In Bryant's boyhood New England farm life was very simple. The farmers lived in log or slab houses, whose kitchens formed the living room, where the meals were generally taken. Heat was supplied by the great fireplaces that sometimes filled one whole side of the kitchen and were furnished with cranes, spits, and pothooks. Behind the kitchen door hung a bundle of birch rods with which mischievous boys were kept in order, and in the recess of the chimney stood the wooden settle where the children sat before bed-time to watch the fire or glance up through the wide chimney at the stars.
Here, when three years old, Bryant often stood book in hand and with painful attention to gesture repeated one of Watts's hymns, while his mother listened and corrected. Here he prepared his lessons, and wrote those first childish poems so carefully criticised by his father, who was his teacher in the art of composition. In the poem called A Lifetime Bryant long afterward described many incidents of his childhood and the influence of his father and mother upon his art, one developing his talent for composition, and the other directing his imagination to and enlisting his sympathies with humanity. This poem shows the boy by his mother's knee, reading the story of Pharaoh and the Israelites, of David and Goliath, and of the life of Christ. As he grew older Bryant shared the usual amusements of country life. In the spring he took his turn in the maple-sugar camp; in the autumn he attended the huskings when the young people met to husk the corn in each neighborhood barn successively, until all was done. He helped at the cider-making bees, and the apple parings, when the cider and apple sauce were prepared for the year's need; and at the house raisings, when men and boys raised the frame of a neighbor's house or barn. In those times the farmers depended upon each other for such friendly aid, and the community seemed like one great family.
On Sunday everyone went three times to meeting, listened to long sermons, and sang out of the old Bay Psalm Book. If any unlucky child fell asleep he was speedily waked up by the tithingman, who would tickle his nose with a hare's-foot attached to a long pole. Once in a while a boy might be restless or noisy, and then he was led out of the meeting-house and punished with the tithingman's rod, a terrible disgrace.
Throughout his childhood Bryant wrote verses upon every subject discussed in the family, and in those days New England families discussed all the great events of the time. The listening children became public-spirited and patriotic without knowing it. At thirteen Bryant wrote a most scathing satire upon the policy of Thomas Jefferson, intended to make the President hang his head in shame. It was quoted in all the newspapers opposed to Jefferson, and a second edition of this pamphlet was called for in a few months. Bryant here prophesies the evils in store for the country if the President insisted on the embargo that was then laid upon American vessels, and advises him to retire to the bogs of Louisiana and search for horned frogs; advice which Jefferson did not feel called upon to follow. It was Bryant's first introduction to the reading public, but it was not that path in literature that he was destined to follow. Only one or two of his earliest verses give any hint of the poet of nature, though it was during this time that he absorbed those influences that directed his whole life. It is from the retrospective poem, Green River, that we really know the boy Bryant to whom the charm of sky and wood and singing brook was so unconscious that it seemed a part of life itself. In Green River, written after he became a man, we hear the echoes of his young days, and we know that the boy's soul had already entered into a close communion with nature.

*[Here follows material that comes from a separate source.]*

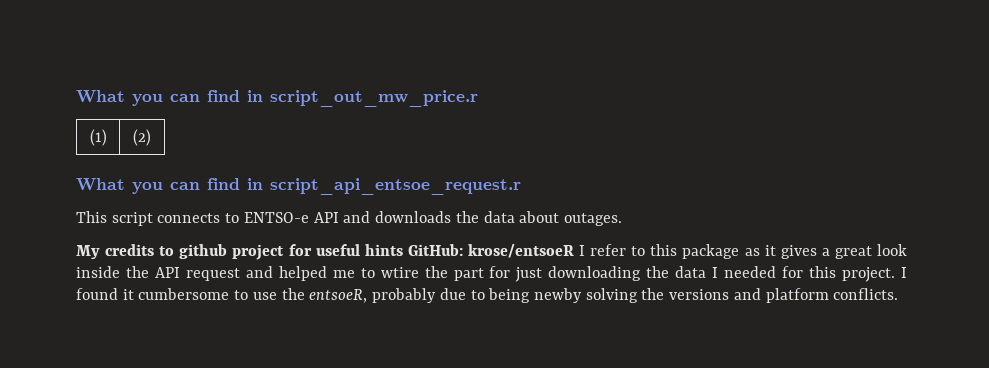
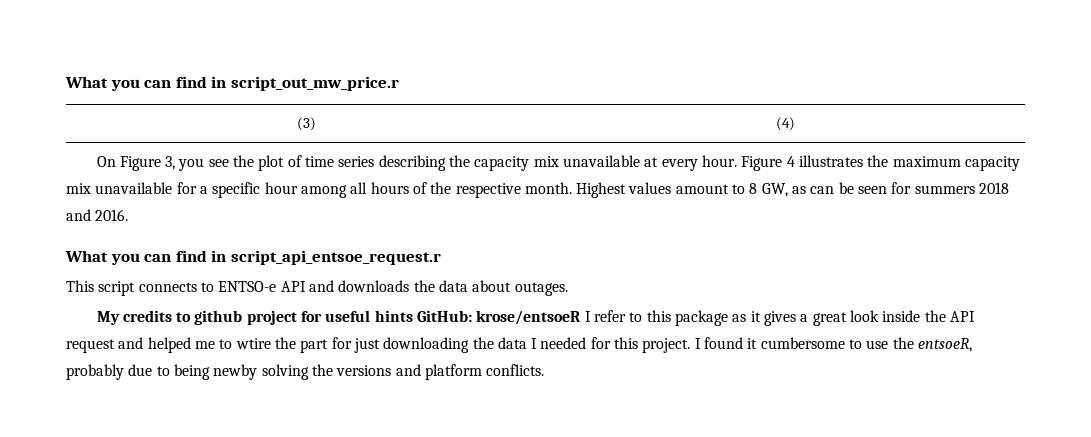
[89,129,107,146] [133,129,151,146] (1) | (2) -> [296,117,316,131] [775,117,795,131] [96,155,1020,171] [66,182,1010,198] [66,209,129,221] (3) | (4) // On Figure 3, you see the plot of time series describing the capacity mix unavailable at every hour. Figure 4 illustrates the maximum capacity mix unavailable for a specific hour among all hours of the respective month. Highest values amount to 8 GW, as can be seen for summers 2018 and 2016.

But Bryant had not yet reached manhood when the true voice of his heart was heard in the most celebrated poem that he ever wrote, and one of the most remarkable ever written by a youth. This was Thanatopsis, which his father discovered among his papers and sent to the North American Review without his son's knowledge, so little did the poet of eighteen, who five years before had published the tirade against Jefferson, realize that he had produced the most remarkable verses yet written in America.
Thanatopsis attracted instant attention in this country and in England. It had appeared anonymously, and American critics insisted that it could not be the work of an American author as no native poet approached it either in sublimity of thought or perfection of style. But Thanatopsis bears no trace of English influence, nor was it strange that an heir of the Puritan spirit, who had lived in daily communion with nature, should thus set to the music of poetry the hopes and inspirations of his race.
Thanatopsis is the first great American poem, and it divides by a sharp line the poetry hitherto written on our soil from that which was to follow. Henceforth the poets of the newer England ceased to find their greatest inspiration in the older land. At the time of the publication of the poem Bryant was studying law in Great Barrington, Mass., having been obliged by poverty to leave college after a two years' course. It was in the brief interval before beginning his office studies that he wrote Thanatopsis putting it aside for future revision.
He was already hard at work upon his profession when his sudden literary success changed all his plans. Destined by nature to be a man of letters, he poured forth verse and prose during the whole time he was studying and practising law. Six months after the publication of Thanatopsis the poem entitled To a Waterfowl, suggested by the devious flight of a wild duck across the sunset sky, appeared.
It is a perfect picture of the reedy river banks, the wet marshes, and the lonely lakes over which the bird hovered, and it is full of the charm of nature herself. From this time on Bryant's touch never faltered. He was the chosen poet of the wild beauty of his native hills and valleys, and his own pure spirit revealed the most sacred meanings of this beauty.